Je ne peux pas évoquer l’Inde sans penser à la Rani de Jhansi, Lakshmi Baï, mon héroïne et celle de toute l’Inde. Lors de la grande Mutinerie de 1857, les Anglais, le plus injustement du monde, en avaient fait leur cible. Ils l’avaient attaquée. Cette jeune femme, cette veuve détrônée, sans appui, avait résisté avec un courage, une audace et un héroïsme incomparables. J’avais passé plus de trois semaines à Jhansi à sa recherche, dans une ville où pendant tout ce séjour je ne rencontrais pas un seul Européen.

Comme les Anglais avaient brûlé toutes les archives en sa faveur, j’allais interroger les descendants de ses courtisans, de ses généraux, deux générations seulement les séparaient de cette époque héroïque. Tous s’attendrissaient au souvenir de Lakshmi Baï et racontaient les souvenirs de famille passionnants, inattendus, poétiques, fabuleux.

Mais, aussi, je cherchais son âme, là où elle avait vécu, dans les ruines de son palais, dans un petit pavillon au bord d’un lac artificiel. Ici ou là, elle était toujours présente, comme elle est présente dans toute l’Inde.

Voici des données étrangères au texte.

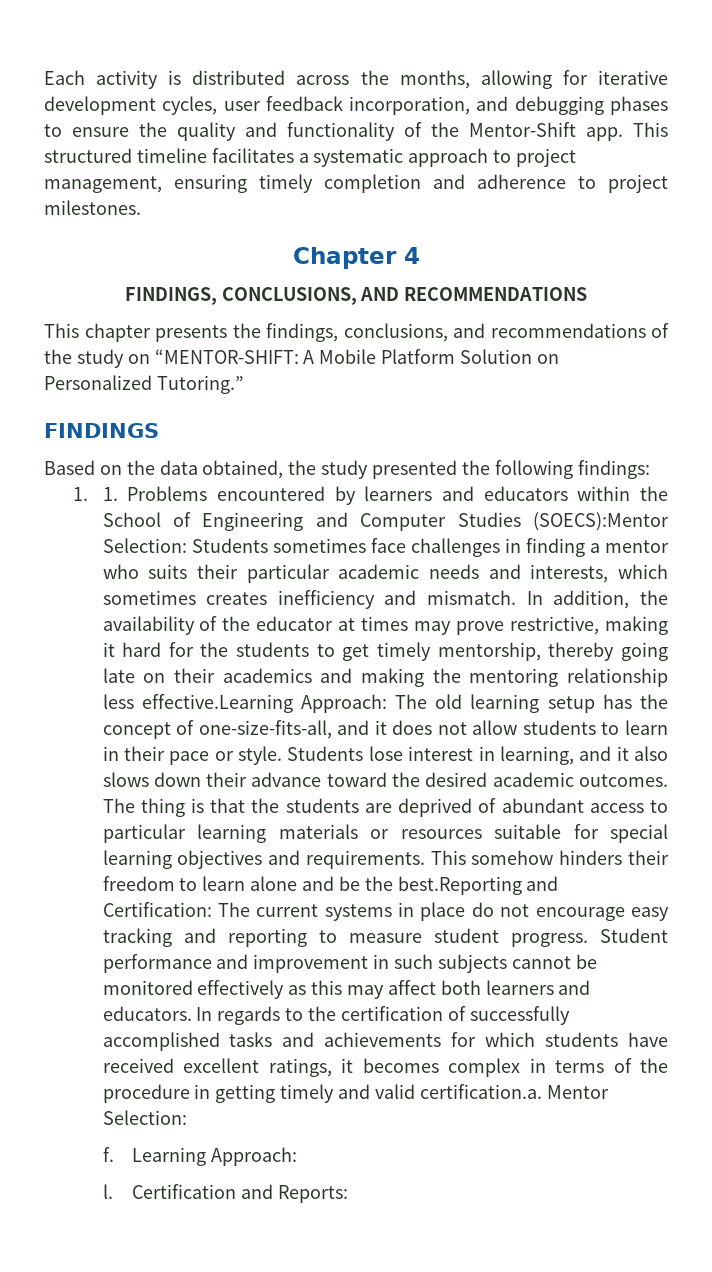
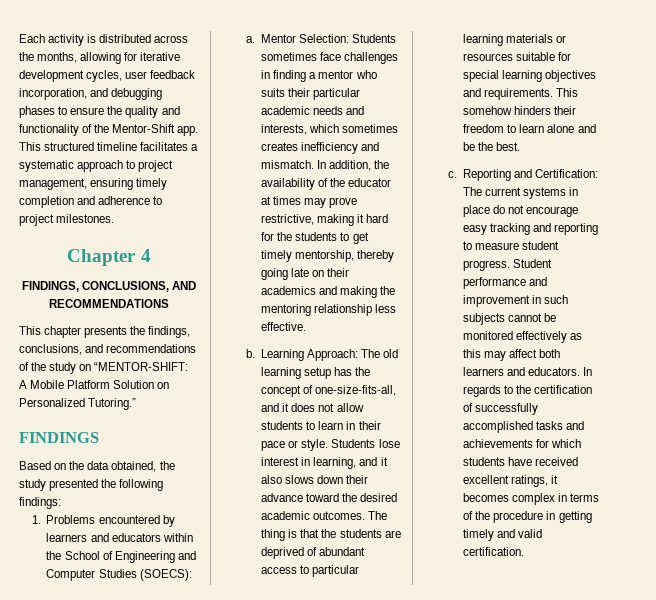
- 1. 1. Problems encountered by learners and educators within the School of Engineering and Computer Studies (SOECS):Mentor Selection: Students sometimes face challenges in finding a mentor who suits their particular academic needs and interests, which sometimes creates inefficiency and mismatch.
+ 1. Problems encountered by learners and educators within the School of Engineering and Computer Studies (SOECS):
+ a. Mentor Selection: Students sometimes face challenges in finding a mentor who suits their particular academic needs and interests, which sometimes creates inefficiency and mismatch.
- In addition, the availability of the educator at times may prove restrictive, making it hard for the students to get timely mentorship, thereby going late on their academics and making the mentoring relationship less effective.Learning Approach: The old learning setup has the concept of one-size-fits-all, and it does not allow students to learn in their pace or style.
+ In addition, the availability of the educator at times may prove restrictive, making it hard for the students to get timely mentorship, thereby going late on their academics and making the mentoring relationship less effective.
+ b. Learning Approach: The old learning setup has the concept of one-size-fits-all, and it does not allow students to learn in their pace or style.
- This somehow hinders their freedom to learn alone and be the best.Reporting and Certification: The current systems in place do not encourage easy tracking and reporting to measure student progress.
+ This somehow hinders their freedom to learn alone and be the best.
+ c. Reporting and Certification: The current systems in place do not encourage easy tracking and reporting to measure student progress.
- In regards to the certification of successfully accomplished tasks and achievements for which students have received excellent ratings, it becomes complex in terms of the procedure in getting timely and valid certification.a. Mentor Selection:
- f. Learning Approach:
- l. Certification and Reports:
+ In regards to the certification of successfully accomplished tasks and achievements for which students have received excellent ratings, it becomes complex in terms of the procedure in getting timely and valid certification.

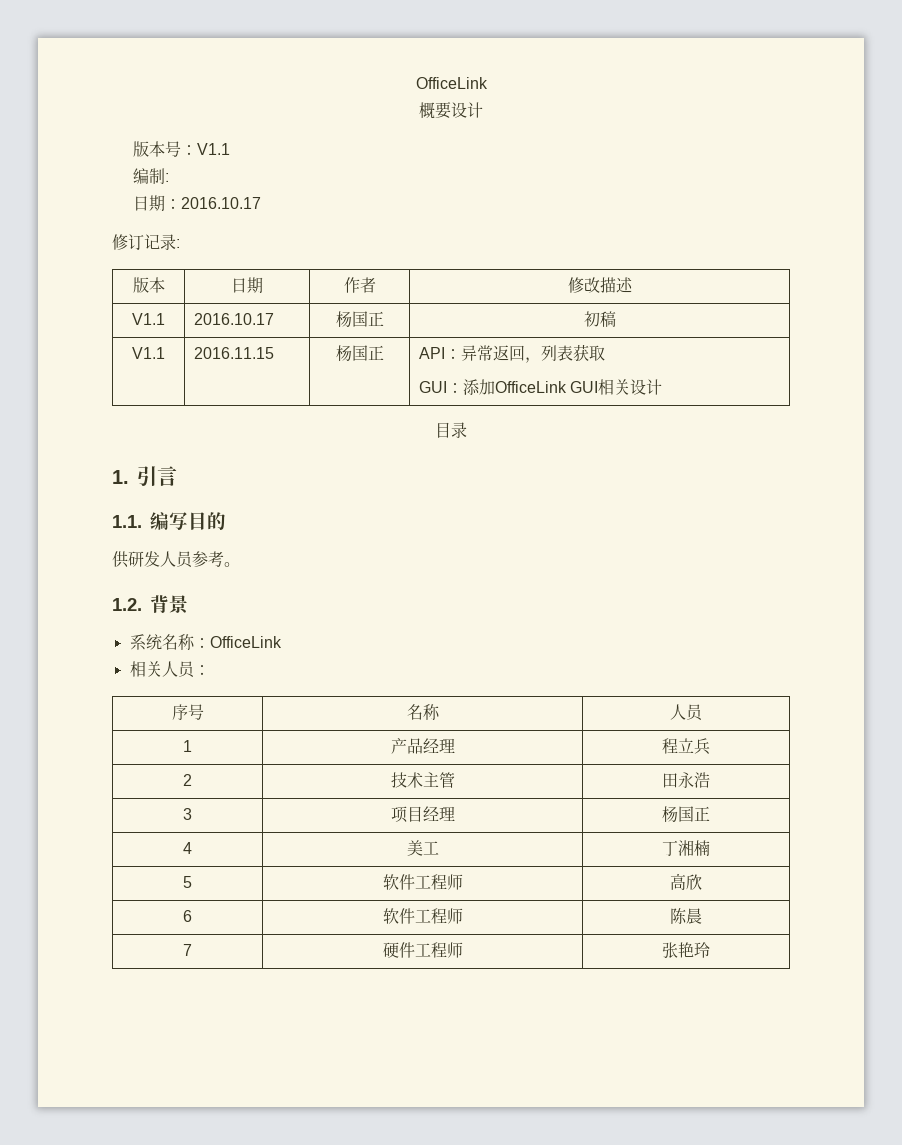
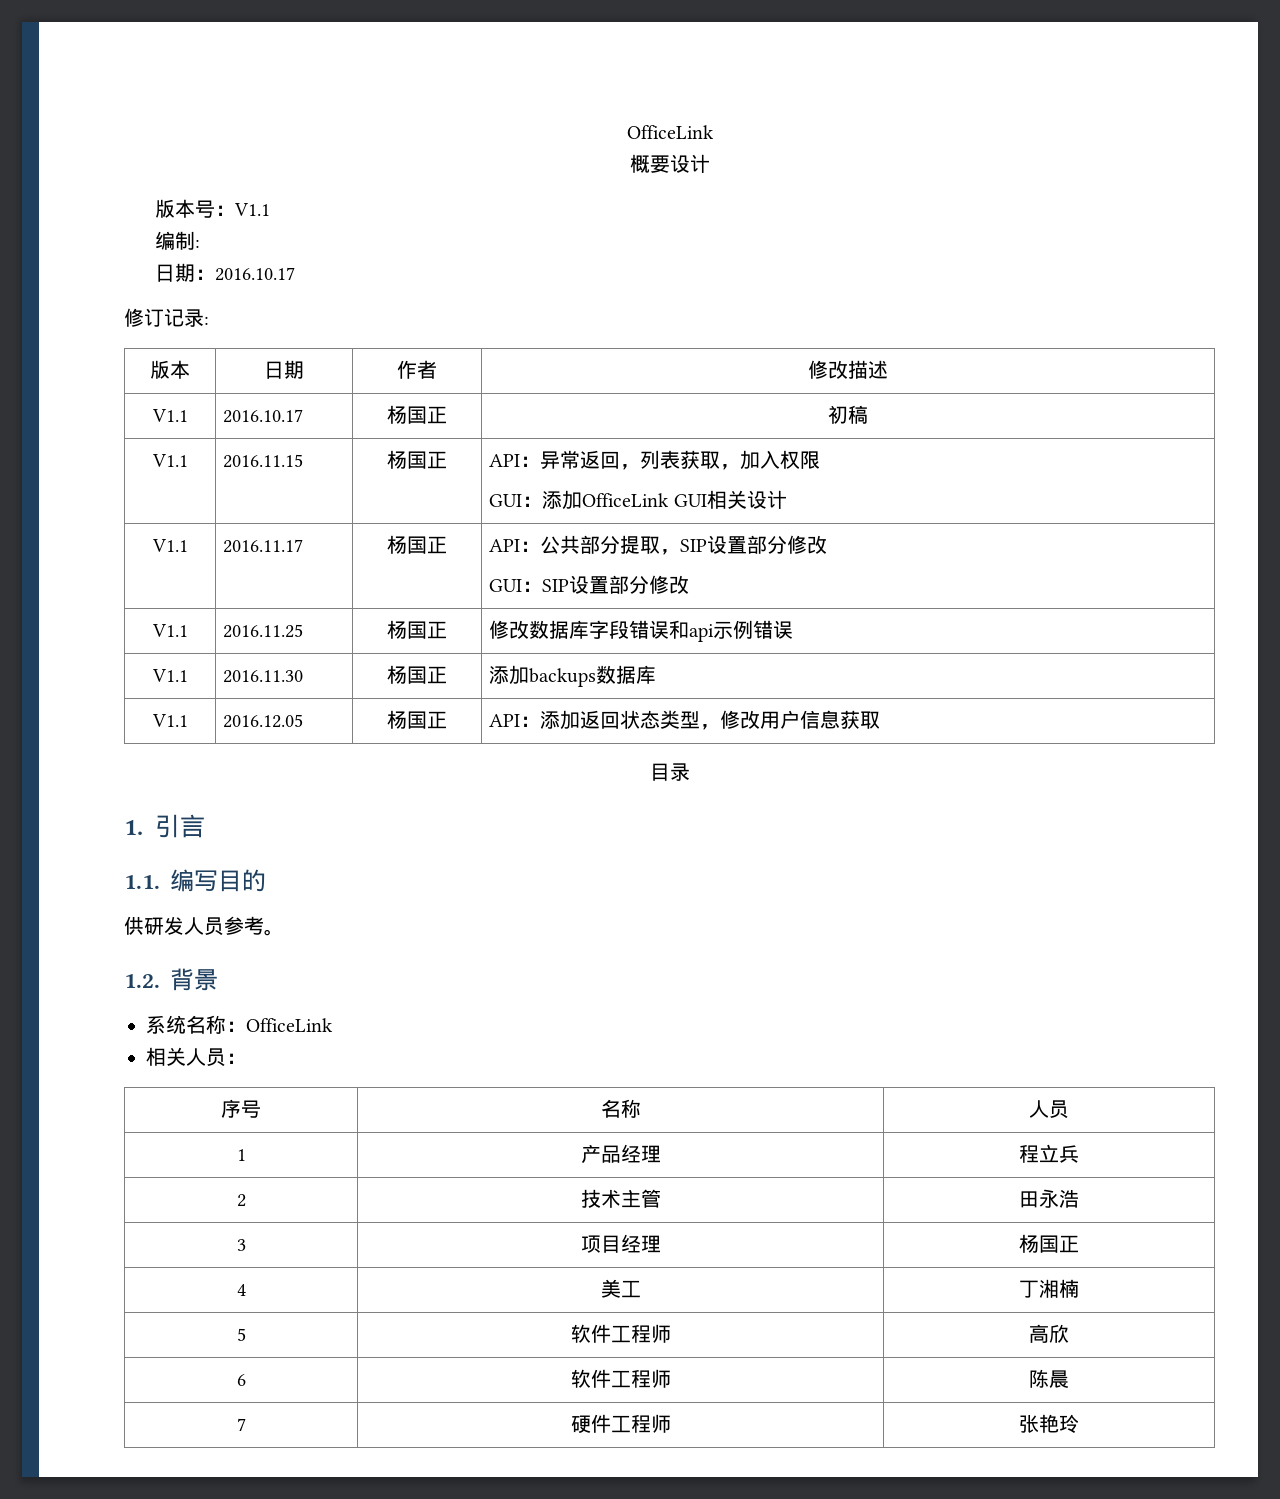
- V1.1 | 2016.11.15 | 杨国正 | API：异常返回，列表获取
+ V1.1 | 2016.11.15 | 杨国正 | API：异常返回，列表获取，加入权限
+ V1.1 | 2016.11.17 | 杨国正 | API：公共部分提取，SIP设置部分修改
+ GUI：SIP设置部分修改
+ V1.1 | 2016.11.25 | 杨国正 | 修改数据库字段错误和api示例错误
+ V1.1 | 2016.11.30 | 杨国正 | 添加backups数据库
+ V1.1 | 2016.12.05 | 杨国正 | API：添加返回状态类型，修改用户信息获取

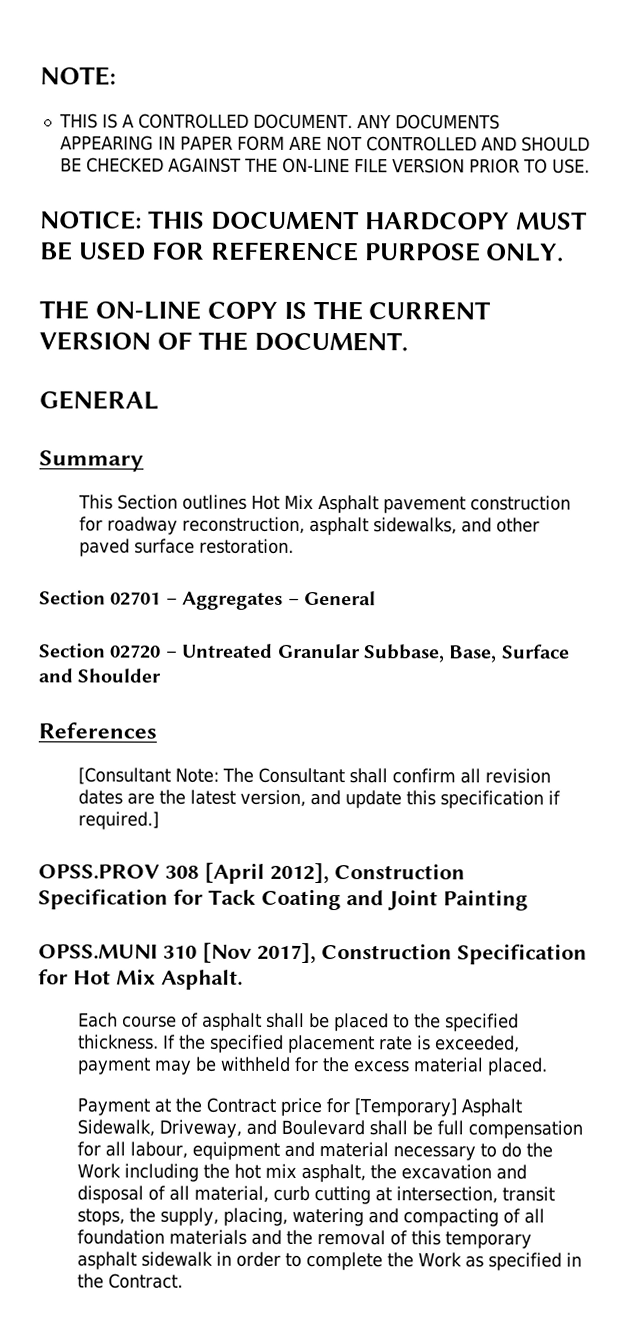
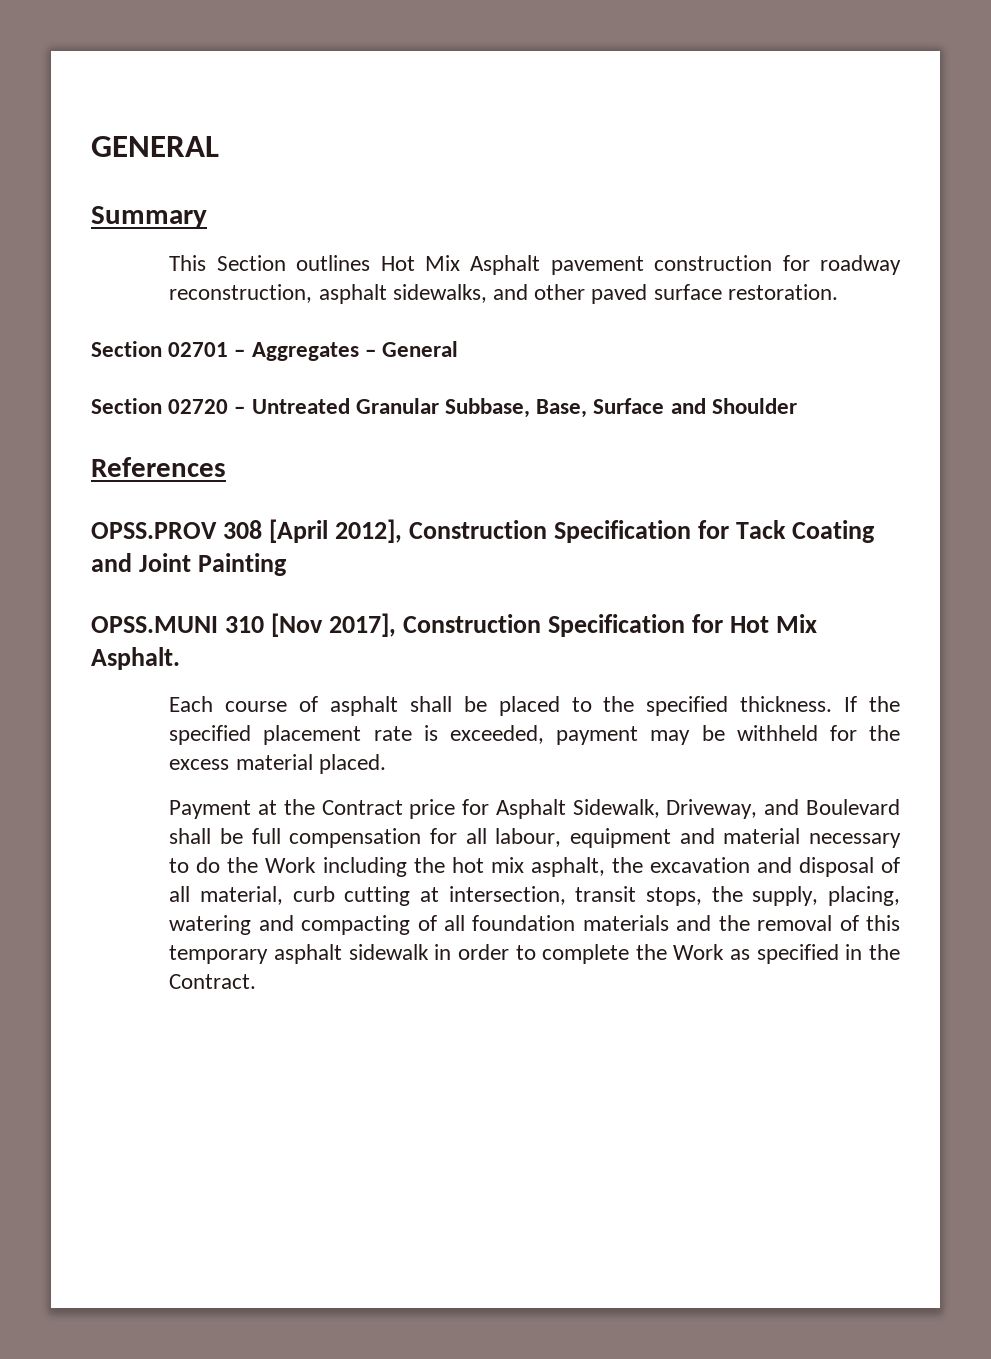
- NOTE:
- THIS IS A CONTROLLED DOCUMENT. ANY DOCUMENTS APPEARING IN PAPER FORM ARE NOT CONTROLLED AND SHOULD BE CHECKED AGAINST THE ON-LINE FILE VERSION PRIOR TO USE.
- NOTICE: THIS DOCUMENT HARDCOPY MUST BE USED FOR REFERENCE PURPOSE ONLY.
- THE ON-LINE COPY IS THE CURRENT VERSION OF THE DOCUMENT.
- [Consultant Note: The Consultant shall confirm all revision dates are the latest version, and update this specification if required.]
- Payment at the Contract price for [Temporary] Asphalt Sidewalk, Driveway, and Boulevard shall be full compensation for all labour, equipment and material necessary to do the Work including the hot mix asphalt, the excavation and disposal of all material, curb cutting at intersection, transit stops, the supply, placing, watering and compacting of all foundation materials and the removal of this temporary asphalt sidewalk in order to complete the Work as specified in the Contract.
+ Payment at the Contract price for Asphalt Sidewalk, Driveway, and Boulevard shall be full compensation for all labour, equipment and material necessary to do the Work including the hot mix asphalt, the excavation and disposal of all material, curb cutting at intersection, transit stops, the supply, placing, watering and compacting of all foundation materials and the removal of this temporary asphalt sidewalk in order to complete the Work as specified in the Contract.

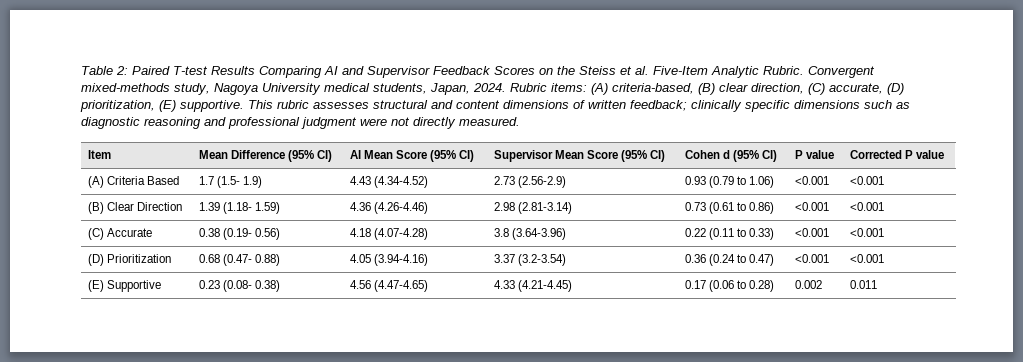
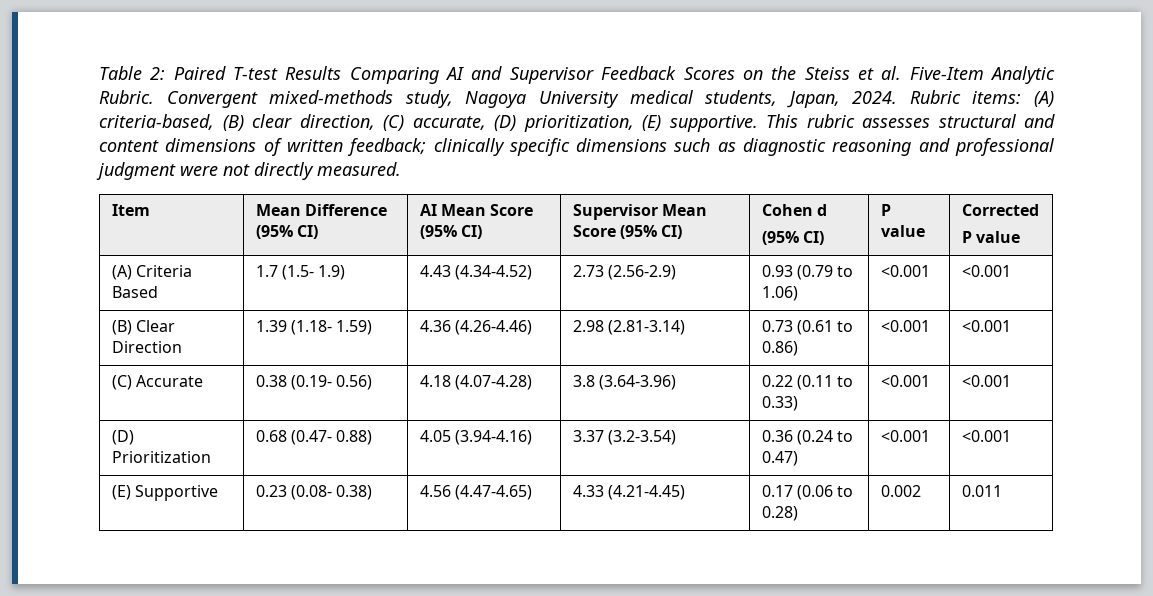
- Item | Mean Difference (95% CI) | AI Mean Score (95% CI) | Supervisor Mean Score (95% CI) | Cohen d (95% CI) | P value | Corrected P value
+ Item | Mean Difference (95% CI) | AI Mean Score (95% CI) | Supervisor Mean Score (95% CI) | Cohen d
+ (95% CI) | P value | Corrected
+ P value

Elle avait été tuée à 31 ans dans une bataille contre les Anglais aux portes de Gwalior. On avait ramené son cadavre dans un petit couvent hindouiste voisin où je me trouvais ce jour-là. L’abbé m’a raconté ce qui s’était passé.

C’était un prélat hindouiste, fort gras, mal rasé, en Rasurel plutôt sale. Il avait dû fumer quelque substance parce qu’il avait les yeux rouges et l’air vague mais son récit était fascinant car ce qu’il décrivait s’était déroulé sur les lieux mêmes où nous nous trouvions. Ses partisans avaient ramené le cadavre de la Rani dans le couvent afin que les moines puissent le brûler car, sinon, la défunte n’aurait pu partir pour l’éternité. Les Anglais, eux, voulaient à tout prix empêcher que le cadavre ne soit brûlé afin de le polluer. Ils assiégeaient le couvent, les moines tâchaient de se défendre comme ils pouvaient pendant que d’autres montaient le bûcher et l’allumaient, mais bientôt ils savaient que les Anglais auraient le dessus.

Alors, l’abbé de l’époque eut cette idée. Il fit ouvrir les portes du couvent et poussa violemment les troupeaux qui avaient été mis à l’abri à l’intérieur des murs. Les buffles affolés partirent au grand galop, renversant tout sur leur passage, y compris les soldats anglais, ce qui donna aux moines le temps d’achever de brûler les restes de la Rani de Jhansi.